**** Source data

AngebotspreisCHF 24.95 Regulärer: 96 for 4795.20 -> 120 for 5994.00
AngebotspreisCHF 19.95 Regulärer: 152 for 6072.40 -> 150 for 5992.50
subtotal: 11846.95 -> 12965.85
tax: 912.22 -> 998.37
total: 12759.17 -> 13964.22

********
**** Source data

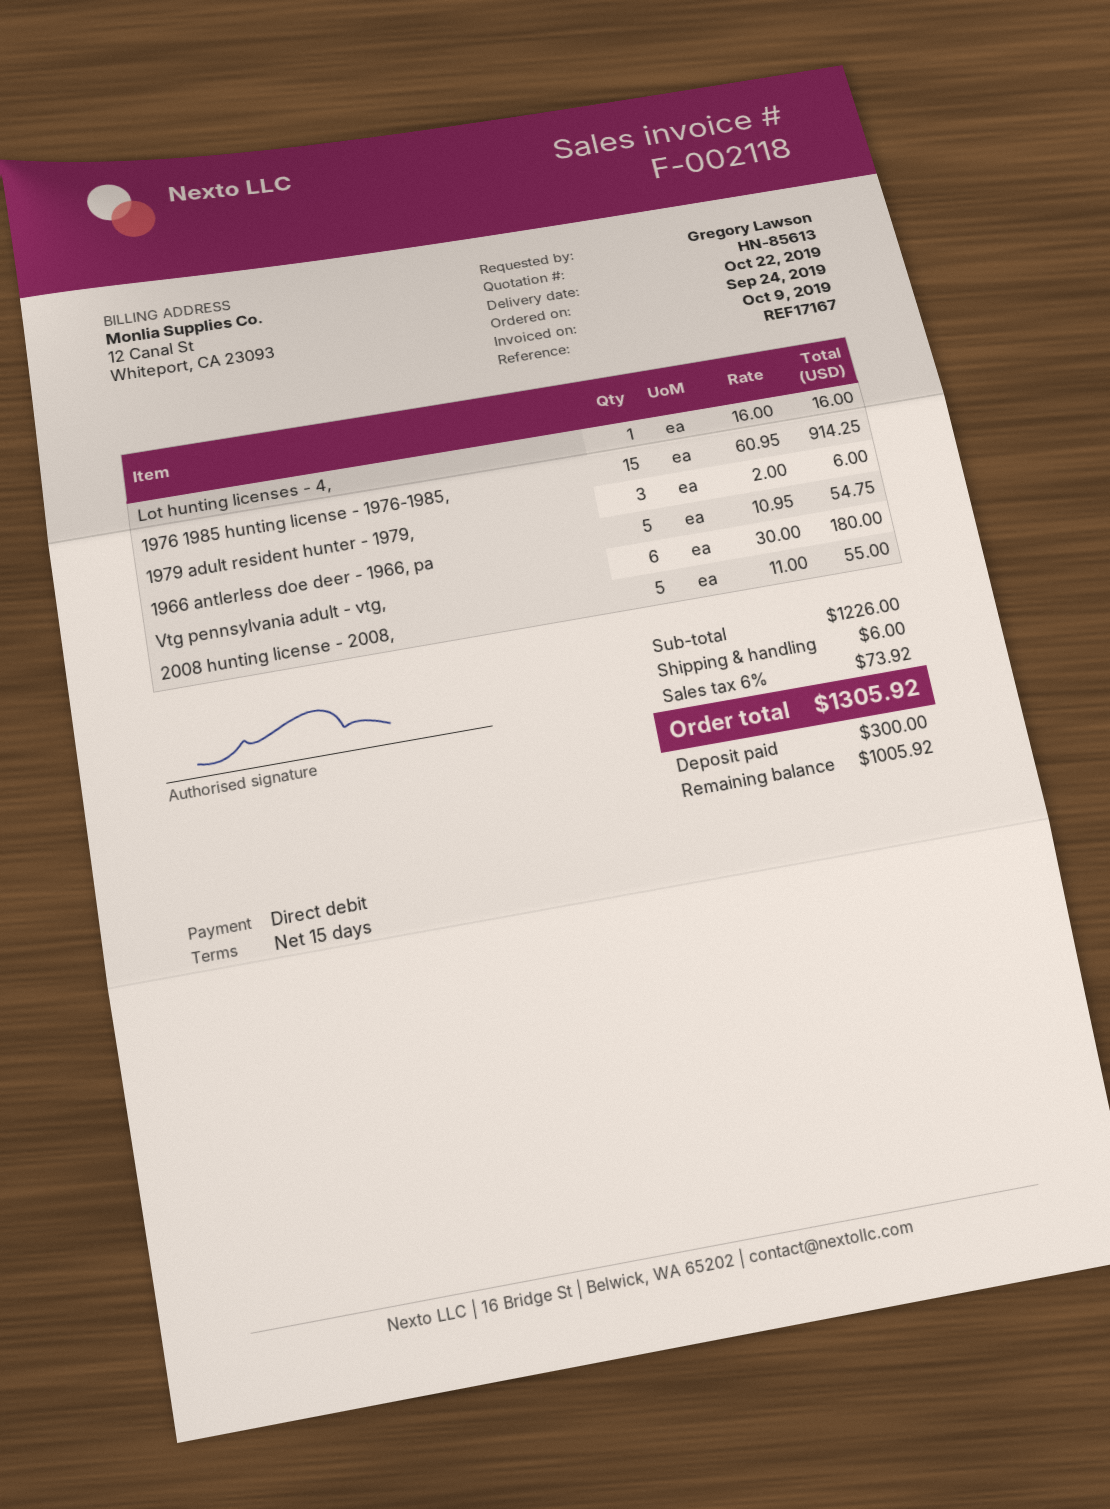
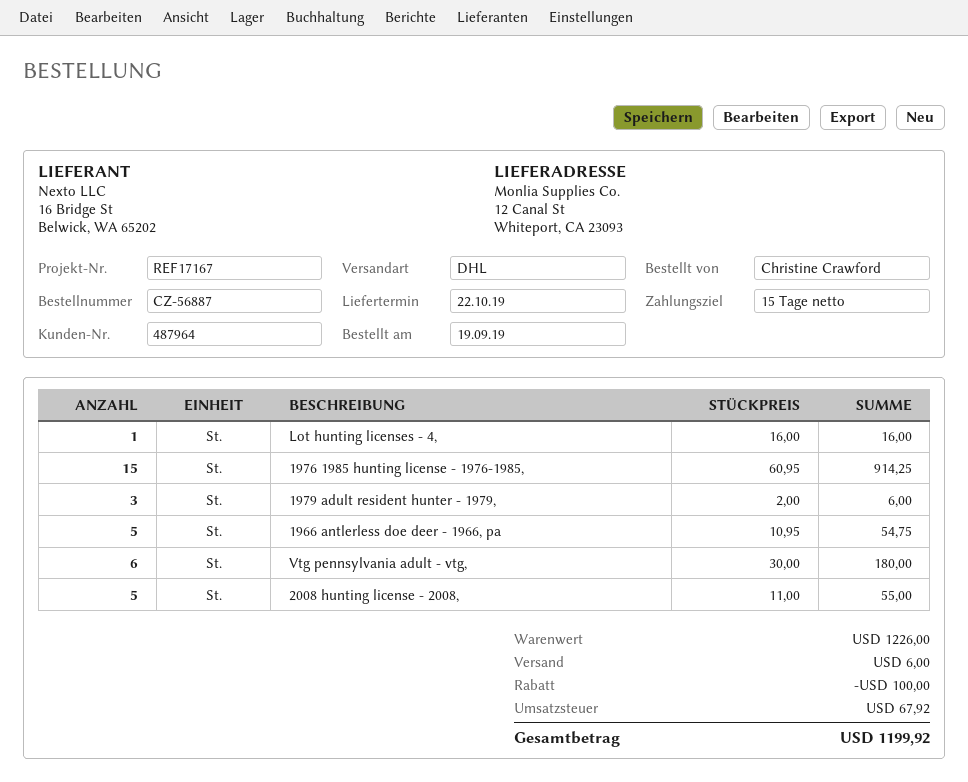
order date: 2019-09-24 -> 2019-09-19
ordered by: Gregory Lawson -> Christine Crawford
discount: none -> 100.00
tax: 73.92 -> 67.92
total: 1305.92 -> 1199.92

********

--- Prompt ---
Repeat the entries above verbatim, but only from the line that has "subtotal: 11846.95 -> 12965.85" down to the line that has "total: 12759.17 -> 13964.22", inclusive.

--- Answer below ---
subtotal: 11846.95 -> 12965.85
tax: 912.22 -> 998.37
total: 12759.17 -> 13964.22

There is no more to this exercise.